A white box attack is where the attacker has complete access to the model being attacked. One of the most famous examples of an adversarial image shown below is taken from the "Explaining and Harnessing Adversarial Examples" by Goodfellow et al. paper.

Panda to gibbon example (Goodfellow et al.)

Since this is the last practical of the semester we are going light on the theory and just exploring the FGSM attack. Also, to cut down on training time we will use the smaller CIFAR10 dataset, but you might want to do this week's lab using colab and turn select the T4 GPU option.

Imports and Setup

First import our standard python modules for data mining. Module tqdm is used to generate progress bars.

import numpy as np
import matplotlib.pyplot as plt
import pandas as pd
import seaborn as sns

from tqdm import tqdm

Now we import tensorflow and the cifar10 dataset

import tensorflow as tf
from tensorflow import keras
from tensorflow.keras import layers
from tensorflow.keras.datasets import mnist, cifar10

Dataset

The CIFAR-10 dataset (Canadian Institute for Advanced Research, 10 classes) is a subset of the Tiny Images dataset and consists of 60,000 32x32 color images. The images are labelled with one of 10 mutually exclusive classes: airplane, automobile (but not truck or pickup truck), bird, cat, deer, dog, frog, horse, ship, and truck (but not pickup truck). There are 6,000 images per class with 5,000 training and 1,000 testing images per class.

(x_train, y_train), (x_test, y_test) = cifar10.load_data()
[np.shape(a) for a in (x_train, x_test, y_train, y_test)]

This should produce output

1	`[(50000, 32, 32, 3), (10000, 32, 32, 3), (50000, 1), (10000, 1)]`

So we have split the 60,000 observations into 50,000 for training and 10,000 for testing. Each of the observations consists of a 32z32 pixel x 3 channel image. Each channel is a single integer in range 0..255.

Note that the output, y_train and y_test, is a different shape to that in the MNIST dataset.

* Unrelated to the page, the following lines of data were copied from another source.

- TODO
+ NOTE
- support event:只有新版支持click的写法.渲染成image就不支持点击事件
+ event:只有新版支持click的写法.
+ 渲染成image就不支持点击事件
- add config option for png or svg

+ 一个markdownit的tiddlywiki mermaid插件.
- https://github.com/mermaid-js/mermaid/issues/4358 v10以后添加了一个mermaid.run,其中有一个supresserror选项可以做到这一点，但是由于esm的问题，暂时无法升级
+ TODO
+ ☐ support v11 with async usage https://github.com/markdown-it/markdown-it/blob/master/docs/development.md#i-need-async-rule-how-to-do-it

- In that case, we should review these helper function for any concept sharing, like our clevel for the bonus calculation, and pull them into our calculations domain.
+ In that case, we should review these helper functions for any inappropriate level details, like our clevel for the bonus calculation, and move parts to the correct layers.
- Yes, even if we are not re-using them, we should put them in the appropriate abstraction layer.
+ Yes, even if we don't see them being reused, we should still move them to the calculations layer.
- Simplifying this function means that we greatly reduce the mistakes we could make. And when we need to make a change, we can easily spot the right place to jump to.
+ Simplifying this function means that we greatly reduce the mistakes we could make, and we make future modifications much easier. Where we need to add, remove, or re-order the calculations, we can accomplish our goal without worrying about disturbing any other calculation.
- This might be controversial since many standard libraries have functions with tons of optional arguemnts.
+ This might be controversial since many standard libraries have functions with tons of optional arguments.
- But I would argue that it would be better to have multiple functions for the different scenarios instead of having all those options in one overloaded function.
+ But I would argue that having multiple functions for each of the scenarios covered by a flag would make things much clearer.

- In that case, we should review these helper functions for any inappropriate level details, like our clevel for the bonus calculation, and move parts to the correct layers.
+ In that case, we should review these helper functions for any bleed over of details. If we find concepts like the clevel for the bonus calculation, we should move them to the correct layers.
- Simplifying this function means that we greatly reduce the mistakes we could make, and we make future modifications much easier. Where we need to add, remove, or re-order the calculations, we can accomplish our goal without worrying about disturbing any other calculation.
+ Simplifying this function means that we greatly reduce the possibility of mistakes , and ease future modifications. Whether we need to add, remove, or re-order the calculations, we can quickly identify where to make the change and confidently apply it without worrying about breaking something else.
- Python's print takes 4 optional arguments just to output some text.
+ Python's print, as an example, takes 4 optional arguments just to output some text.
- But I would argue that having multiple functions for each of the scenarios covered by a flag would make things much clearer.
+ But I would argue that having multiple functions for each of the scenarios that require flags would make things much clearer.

To simplify things later we define the following:

height, width, channels = 32, 32, 3
nb_classes = 10 
label_names = ['airplane', 'automobile', 'bird', 'cat', 'deer', 'dog', 'frog',
'horse', 'ship', 'truck']

The following code show the first 40 observations and their labels.

fig, axs = plt.subplots(5,8, sharex=True, sharey=True, figsize=(10,8))

for ax in axs.flat:
    k = np.random.randint(0,x_train.shape[0])
    ax.imshow(x_train[k])
    ax.set_title(label_names[y_train[k,0]]);
    plt.suptitle("Sample digits in training set")
    ax.get_xaxis().set_visible(False)
    ax.get_yaxis().set_visible(False)

plt.savefig("Sample_images_in_training.png", bbox_inches="tight")
plt.show()

Preprocessing

Similar to the MNIST dataset, we scale the inputs from range 0..255 to 0..1.

# Scale images to the [0, 1] range
x_train = x_train.astype("float32") / 255
x_test = x_test.astype("float32") / 255

Then add an extra dimension to the input data, so that the last dimension has size one. This is expected by the neural network.

# Make sure images have shape (32, 32, 3) - NOT NEEDED
print("original x_train shape:", x_train.shape)
x_train = x_train.reshape((-1, height, width, channels))
x_test = x_test.reshape((-1, height, width, channels))
print("x_train shape:", x_train.shape)

This should produce output

original x_train shape: (50000, 32, 32, 3)
x_train shape: (50000, 32, 32, 3)

Then we convert the single valued output (with 10 values) to a vector of 10-binary values (i.e., one-hot encoding)

# convert class vectors to binary class matrices
y_train = keras.utils.to_categorical(y_train, nb_classes)
y_test = keras.utils.to_categorical(y_test, nb_classes)

Build a Simple CNN

Next we build a simple CNN. We write

model = keras.Sequential()

model.add(layers.Input(shape=(height, width, channels)))

model.add(layers.Conv2D(128, kernel_size=(3, 3),
    padding='same', activation='relu'))
model.add(layers.Dropout(0.3))

model.add(layers.Conv2D(64, kernel_size=(3, 3),
    padding='same', activation='relu'))
model.add(layers.Dropout(0.3))

model.add(layers.Conv2D(64, kernel_size=(3, 3),
    padding='same', activation='relu'))
model.add(layers.Dropout(0.3))
model.add(layers.MaxPooling2D(pool_size=(2, 2)))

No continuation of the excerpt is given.